TASK PROMPT:
Below this task are records; return each one exactly and omit its images.
╭─ MATERIAL SUPPLIED
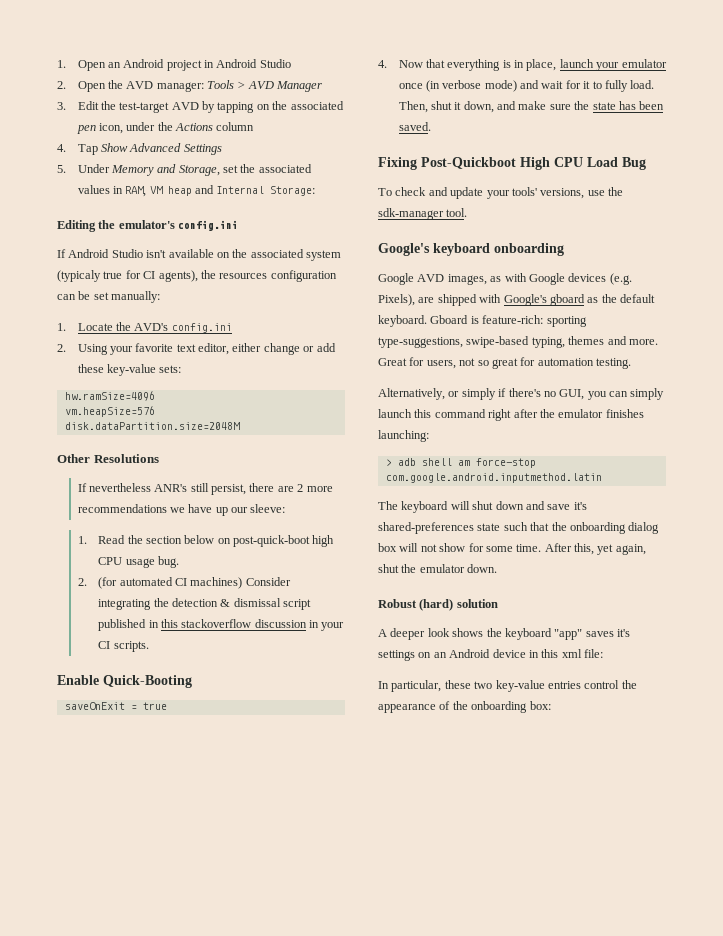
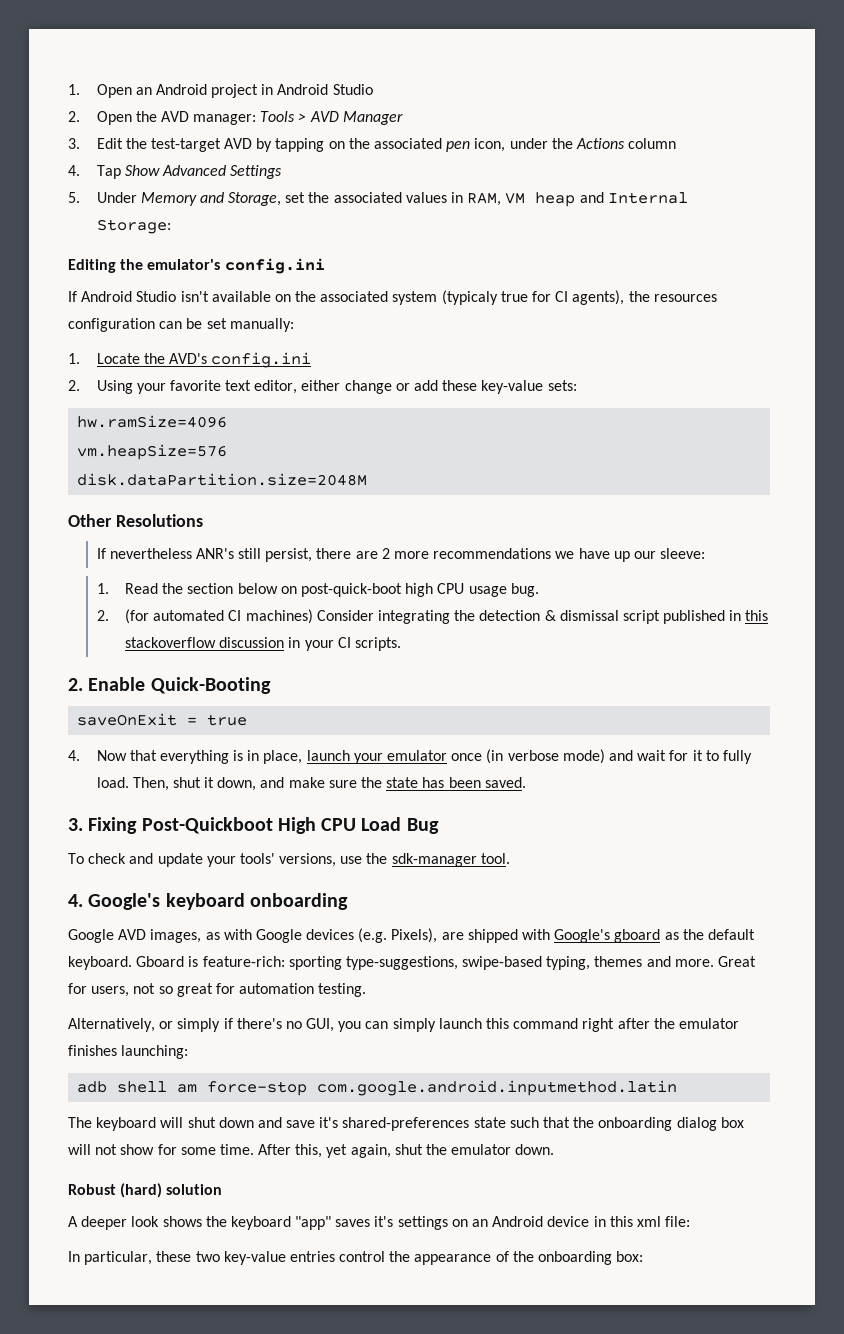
- Enable Quick-Booting
+ 2. Enable Quick-Booting
- Fixing Post-Quickboot High CPU Load Bug
+ 3. Fixing Post-Quickboot High CPU Load Bug
- Google's keyboard onboarding
+ 4. Google's keyboard onboarding
- > adb shell am force-stop com.google.android.inputmethod.latin
+ adb shell am force-stop com.google.android.inputmethod.latin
╰─
TASK OUTPUT:
- Enable Quick-Booting
+ 2. Enable Quick-Booting
- Fixing Post-Quickboot High CPU Load Bug
+ 3. Fixing Post-Quickboot High CPU Load Bug
- Google's keyboard onboarding
+ 4. Google's keyboard onboarding
- > adb shell am force-stop com.google.android.inputmethod.latin
+ adb shell am force-stop com.google.android.inputmethod.latin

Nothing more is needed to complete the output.